Exercise
Word for word, set down every line of the entries below from the line with "Various Artists | Net: 0.10 -> 0.00" to the line with "Wedding Zentrum | Revised: 4506 -> 4505", including both, and no other line.

Source records
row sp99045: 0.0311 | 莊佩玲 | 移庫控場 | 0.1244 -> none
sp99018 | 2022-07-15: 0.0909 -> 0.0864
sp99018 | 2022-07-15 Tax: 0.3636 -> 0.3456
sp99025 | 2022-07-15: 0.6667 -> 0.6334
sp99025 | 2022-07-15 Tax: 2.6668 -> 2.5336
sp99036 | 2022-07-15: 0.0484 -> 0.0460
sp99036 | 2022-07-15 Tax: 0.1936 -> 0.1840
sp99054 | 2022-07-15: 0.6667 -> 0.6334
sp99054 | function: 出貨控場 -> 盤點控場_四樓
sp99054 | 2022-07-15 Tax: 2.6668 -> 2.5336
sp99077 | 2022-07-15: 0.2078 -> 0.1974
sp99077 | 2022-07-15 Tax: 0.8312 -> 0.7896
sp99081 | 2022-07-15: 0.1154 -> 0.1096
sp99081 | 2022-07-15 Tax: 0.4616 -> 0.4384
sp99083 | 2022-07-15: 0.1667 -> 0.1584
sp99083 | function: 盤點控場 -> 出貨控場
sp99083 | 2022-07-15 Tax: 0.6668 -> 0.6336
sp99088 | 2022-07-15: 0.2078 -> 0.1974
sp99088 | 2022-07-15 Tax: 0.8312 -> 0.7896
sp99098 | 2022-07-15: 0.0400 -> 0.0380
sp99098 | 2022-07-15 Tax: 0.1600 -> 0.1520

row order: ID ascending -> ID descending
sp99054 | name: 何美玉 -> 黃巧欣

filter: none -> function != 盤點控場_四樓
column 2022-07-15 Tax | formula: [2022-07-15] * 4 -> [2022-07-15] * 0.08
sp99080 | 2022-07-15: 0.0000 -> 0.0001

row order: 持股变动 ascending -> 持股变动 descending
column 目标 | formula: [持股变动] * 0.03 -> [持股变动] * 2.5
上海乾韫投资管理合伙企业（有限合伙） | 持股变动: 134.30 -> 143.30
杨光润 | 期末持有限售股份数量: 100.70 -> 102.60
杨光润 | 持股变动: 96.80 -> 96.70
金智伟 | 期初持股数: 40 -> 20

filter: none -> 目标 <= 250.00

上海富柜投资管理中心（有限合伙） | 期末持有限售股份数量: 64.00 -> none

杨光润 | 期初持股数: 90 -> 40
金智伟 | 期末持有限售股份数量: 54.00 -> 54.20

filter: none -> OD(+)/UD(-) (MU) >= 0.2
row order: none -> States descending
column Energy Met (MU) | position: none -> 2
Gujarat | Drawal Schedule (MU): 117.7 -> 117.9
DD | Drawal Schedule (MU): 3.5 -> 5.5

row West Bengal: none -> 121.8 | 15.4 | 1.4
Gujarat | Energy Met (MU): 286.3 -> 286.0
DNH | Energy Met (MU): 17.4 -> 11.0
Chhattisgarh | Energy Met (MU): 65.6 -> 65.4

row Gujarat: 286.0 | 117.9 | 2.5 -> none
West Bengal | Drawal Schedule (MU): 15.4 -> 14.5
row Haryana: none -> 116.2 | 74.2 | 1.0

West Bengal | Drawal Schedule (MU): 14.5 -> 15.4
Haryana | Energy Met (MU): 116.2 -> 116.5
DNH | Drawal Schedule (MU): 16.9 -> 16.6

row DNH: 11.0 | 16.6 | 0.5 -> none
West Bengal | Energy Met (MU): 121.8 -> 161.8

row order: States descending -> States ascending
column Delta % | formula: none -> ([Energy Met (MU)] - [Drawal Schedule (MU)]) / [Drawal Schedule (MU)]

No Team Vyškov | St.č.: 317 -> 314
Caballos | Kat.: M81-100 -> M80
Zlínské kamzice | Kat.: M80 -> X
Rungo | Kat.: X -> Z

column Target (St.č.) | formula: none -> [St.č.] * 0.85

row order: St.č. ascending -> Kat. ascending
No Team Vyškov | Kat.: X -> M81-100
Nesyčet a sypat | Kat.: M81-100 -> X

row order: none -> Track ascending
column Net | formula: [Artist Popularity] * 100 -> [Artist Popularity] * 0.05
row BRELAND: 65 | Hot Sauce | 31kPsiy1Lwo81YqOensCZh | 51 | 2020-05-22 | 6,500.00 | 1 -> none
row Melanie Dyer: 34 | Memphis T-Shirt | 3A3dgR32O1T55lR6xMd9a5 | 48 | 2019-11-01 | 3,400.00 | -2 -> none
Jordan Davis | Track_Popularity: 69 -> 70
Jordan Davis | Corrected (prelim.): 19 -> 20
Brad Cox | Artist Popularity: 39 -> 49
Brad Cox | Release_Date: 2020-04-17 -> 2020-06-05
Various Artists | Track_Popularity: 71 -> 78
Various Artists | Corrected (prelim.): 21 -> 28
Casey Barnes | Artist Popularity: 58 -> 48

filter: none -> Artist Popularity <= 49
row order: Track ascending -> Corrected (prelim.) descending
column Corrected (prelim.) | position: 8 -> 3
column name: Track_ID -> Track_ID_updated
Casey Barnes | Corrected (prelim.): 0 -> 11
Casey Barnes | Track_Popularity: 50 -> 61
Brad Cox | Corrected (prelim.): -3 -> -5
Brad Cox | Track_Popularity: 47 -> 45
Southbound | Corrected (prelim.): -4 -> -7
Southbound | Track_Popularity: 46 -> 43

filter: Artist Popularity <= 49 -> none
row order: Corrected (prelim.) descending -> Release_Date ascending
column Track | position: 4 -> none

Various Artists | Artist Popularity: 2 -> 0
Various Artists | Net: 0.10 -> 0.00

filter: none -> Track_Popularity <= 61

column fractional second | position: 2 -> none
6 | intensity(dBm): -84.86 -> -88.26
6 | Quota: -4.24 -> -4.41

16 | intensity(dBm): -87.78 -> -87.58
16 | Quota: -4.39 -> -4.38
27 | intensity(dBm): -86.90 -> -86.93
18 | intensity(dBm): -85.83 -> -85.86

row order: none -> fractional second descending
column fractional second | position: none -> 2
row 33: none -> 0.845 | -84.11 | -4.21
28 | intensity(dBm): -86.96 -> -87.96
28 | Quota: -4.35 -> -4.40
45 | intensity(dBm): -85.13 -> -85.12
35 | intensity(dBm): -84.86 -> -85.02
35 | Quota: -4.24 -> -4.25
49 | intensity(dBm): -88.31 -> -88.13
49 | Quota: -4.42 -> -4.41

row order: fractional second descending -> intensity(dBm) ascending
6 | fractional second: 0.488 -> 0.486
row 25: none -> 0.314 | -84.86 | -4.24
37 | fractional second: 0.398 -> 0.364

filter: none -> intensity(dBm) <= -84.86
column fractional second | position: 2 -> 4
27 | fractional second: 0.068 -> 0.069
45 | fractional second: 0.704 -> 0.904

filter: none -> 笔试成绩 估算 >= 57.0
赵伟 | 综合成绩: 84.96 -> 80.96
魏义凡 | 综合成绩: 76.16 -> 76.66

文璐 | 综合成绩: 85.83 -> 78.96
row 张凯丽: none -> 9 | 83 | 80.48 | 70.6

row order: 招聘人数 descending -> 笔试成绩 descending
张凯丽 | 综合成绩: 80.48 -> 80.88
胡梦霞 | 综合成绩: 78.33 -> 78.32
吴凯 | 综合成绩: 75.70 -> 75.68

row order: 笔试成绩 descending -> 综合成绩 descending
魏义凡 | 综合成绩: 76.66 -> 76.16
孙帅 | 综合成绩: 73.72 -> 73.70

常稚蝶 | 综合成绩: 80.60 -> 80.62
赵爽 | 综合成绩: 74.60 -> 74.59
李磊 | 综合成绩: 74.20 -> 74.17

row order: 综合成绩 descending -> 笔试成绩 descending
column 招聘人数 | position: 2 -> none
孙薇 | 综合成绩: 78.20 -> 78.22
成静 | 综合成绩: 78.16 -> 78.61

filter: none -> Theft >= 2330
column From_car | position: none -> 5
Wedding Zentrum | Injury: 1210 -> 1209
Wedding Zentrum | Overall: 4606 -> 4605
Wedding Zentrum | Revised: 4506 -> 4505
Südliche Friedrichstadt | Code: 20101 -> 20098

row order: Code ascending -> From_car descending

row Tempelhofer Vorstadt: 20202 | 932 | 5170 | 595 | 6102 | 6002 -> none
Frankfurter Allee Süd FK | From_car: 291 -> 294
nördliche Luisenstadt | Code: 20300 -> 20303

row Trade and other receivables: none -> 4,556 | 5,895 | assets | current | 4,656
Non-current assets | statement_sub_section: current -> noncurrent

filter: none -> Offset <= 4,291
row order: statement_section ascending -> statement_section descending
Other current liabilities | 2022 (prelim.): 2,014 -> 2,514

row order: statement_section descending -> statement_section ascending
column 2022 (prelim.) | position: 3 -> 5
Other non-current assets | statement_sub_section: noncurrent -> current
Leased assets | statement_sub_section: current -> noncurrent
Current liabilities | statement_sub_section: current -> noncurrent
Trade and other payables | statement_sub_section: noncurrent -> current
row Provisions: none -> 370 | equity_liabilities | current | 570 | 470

Answer space
Various Artists | Net: 0.10 -> 0.00

filter: none -> Track_Popularity <= 61

column fractional second | position: 2 -> none
6 | intensity(dBm): -84.86 -> -88.26
6 | Quota: -4.24 -> -4.41

16 | intensity(dBm): -87.78 -> -87.58
16 | Quota: -4.39 -> -4.38
27 | intensity(dBm): -86.90 -> -86.93
18 | intensity(dBm): -85.83 -> -85.86

row order: none -> fractional second descending
column fractional second | position: none -> 2
row 33: none -> 0.845 | -84.11 | -4.21
28 | intensity(dBm): -86.96 -> -87.96
28 | Quota: -4.35 -> -4.40
45 | intensity(dBm): -85.13 -> -85.12
35 | intensity(dBm): -84.86 -> -85.02
35 | Quota: -4.24 -> -4.25
49 | intensity(dBm): -88.31 -> -88.13
49 | Quota: -4.42 -> -4.41

row order: fractional second descending -> intensity(dBm) ascending
6 | fractional second: 0.488 -> 0.486
row 25: none -> 0.314 | -84.86 | -4.24
37 | fractional second: 0.398 -> 0.364

filter: none -> intensity(dBm) <= -84.86
column fractional second | position: 2 -> 4
27 | fractional second: 0.068 -> 0.069
45 | fractional second: 0.704 -> 0.904

filter: none -> 笔试成绩 估算 >= 57.0
赵伟 | 综合成绩: 84.96 -> 80.96
魏义凡 | 综合成绩: 76.16 -> 76.66

文璐 | 综合成绩: 85.83 -> 78.96
row 张凯丽: none -> 9 | 83 | 80.48 | 70.6

row order: 招聘人数 descending -> 笔试成绩 descending
张凯丽 | 综合成绩: 80.48 -> 80.88
胡梦霞 | 综合成绩: 78.33 -> 78.32
吴凯 | 综合成绩: 75.70 -> 75.68

row order: 笔试成绩 descending -> 综合成绩 descending
魏义凡 | 综合成绩: 76.66 -> 76.16
孙帅 | 综合成绩: 73.72 -> 73.70

常稚蝶 | 综合成绩: 80.60 -> 80.62
赵爽 | 综合成绩: 74.60 -> 74.59
李磊 | 综合成绩: 74.20 -> 74.17

row order: 综合成绩 descending -> 笔试成绩 descending
column 招聘人数 | position: 2 -> none
孙薇 | 综合成绩: 78.20 -> 78.22
成静 | 综合成绩: 78.16 -> 78.61

filter: none -> Theft >= 2330
column From_car | position: none -> 5
Wedding Zentrum | Injury: 1210 -> 1209
Wedding Zentrum | Overall: 4606 -> 4605
Wedding Zentrum | Revised: 4506 -> 4505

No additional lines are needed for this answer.